My question: Is this a reasonable way to be doing this, or would it be easier (from the standpoint of processing the mail) to let the mail flow into a mailbox, and then parse it from there?

One way gives real time processing; the other would obviously have to be a periodic cron job.

I poked around briefly on CPAN, and was overwhelmed by the sheer number of modules that deal with email in one fashion or another. Anybody got favorites?

--Ian

Replies are listed 'Best First'.
Re: Handling Incoming Mail
by blakem (Monsignor) on Dec 11, 2001 at 13:15 UTC
Re: Handling Incoming Mail
by dws (Chancellor) on Dec 11, 2001 at 10:45 UTC
    I poked around briefly on CPAN, and was overwhelmed by the sheer number of modules that deal with email in one fashion or another. Anybody got favorites?

    I like Mail::Audit. It's a flexible starting point if you're looking to write a procmail replacement.

Re: Handling Incoming Mail
by BazB (Priest) on Dec 11, 2001 at 15:00 UTC

    I'm not an expert when it comes to Perl by any means, but I'd personally let the mail go into a mailbox and parse it from there, rather than grab it from STDIN.

    Let the mail delivery system worry about getting the messages into the right place, and more importantly, written to the filesystem - so that you've got a chance of recovering some information if something goes wrong (i.e. power outage, OS crash).

    Once you're sure that you successfully inserted the information into your database, then you can delete the message from the mail spool.

    As far as I can make out, your current setup is

    • STDIN
    • Temp file(s)
    • email parser (which will create its own temp files - outputting to core might be a bad idea if your incoming emails might be large).
    • The database.

    In my head you could let the mailsystem handle the first 2 steps - I'd start by slurping the mailspool into a parser.
    Baz.

      Yep. I second this. You *really* don't want a simple error in your script resulting in lots of bounce messages going back to list admins.

      Of course, what you are describing isn't a million miles away from using procmail/rules on the server to filter different lists into different folders and then using a protocol like IMAP to run queries against the folders to find certain messages. Some IMAP server (Cyrus?) use a database for message storage so you should get better-than-grep performance.

      There a million ways to skin this cat. The tricky bit of the feline is the bit before the mail has been delivered, since errors then will result in lost mail and/or bounces going back (if your MTA considers that it hasn't discharged its duties it feels honour bound to confess to others).

Re: Handling Incoming Mail
by hatter (Pilgrim) on Dec 11, 2001 at 19:16 UTC
    Mail::Audit and Mail::ListDetector will almost certainly save you a lot of work in the long run.
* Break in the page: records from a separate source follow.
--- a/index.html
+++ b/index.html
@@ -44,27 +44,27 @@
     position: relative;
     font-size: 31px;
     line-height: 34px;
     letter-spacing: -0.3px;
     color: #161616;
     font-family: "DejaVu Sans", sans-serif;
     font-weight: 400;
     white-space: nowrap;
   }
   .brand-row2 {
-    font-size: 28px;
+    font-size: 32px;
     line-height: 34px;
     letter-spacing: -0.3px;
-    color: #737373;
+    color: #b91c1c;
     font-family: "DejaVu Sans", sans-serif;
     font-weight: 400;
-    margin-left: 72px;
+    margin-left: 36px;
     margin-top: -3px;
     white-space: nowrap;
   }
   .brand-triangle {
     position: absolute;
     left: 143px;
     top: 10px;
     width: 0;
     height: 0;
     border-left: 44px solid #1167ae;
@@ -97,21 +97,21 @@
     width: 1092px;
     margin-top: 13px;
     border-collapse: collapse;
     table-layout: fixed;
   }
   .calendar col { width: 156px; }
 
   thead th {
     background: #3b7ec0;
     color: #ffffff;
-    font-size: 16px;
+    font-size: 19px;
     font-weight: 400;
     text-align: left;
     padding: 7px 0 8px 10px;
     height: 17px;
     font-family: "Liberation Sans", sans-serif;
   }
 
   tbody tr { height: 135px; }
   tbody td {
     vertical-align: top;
However if you'd rather use perl that you already understand, then you can always investigate procmail and just pipe the necessary mails through your program just like you're already doing from STDIN. That's going to be a bit more efficient and a bit less prone to newbie errors than extracting it from a mailbox once the system has delivered it, and has the advantage of also being realtime.

    the hatter
Re: Handling Incoming Mail
by Fastolfe (Vicar) on Dec 12, 2001 at 02:03 UTC
    Mail::Audit looks pretty slick. In the past, though, whenever I was doing automated mail handling, I would use MIME::Parser to parse the message, and MIME::Entity to construct a reply.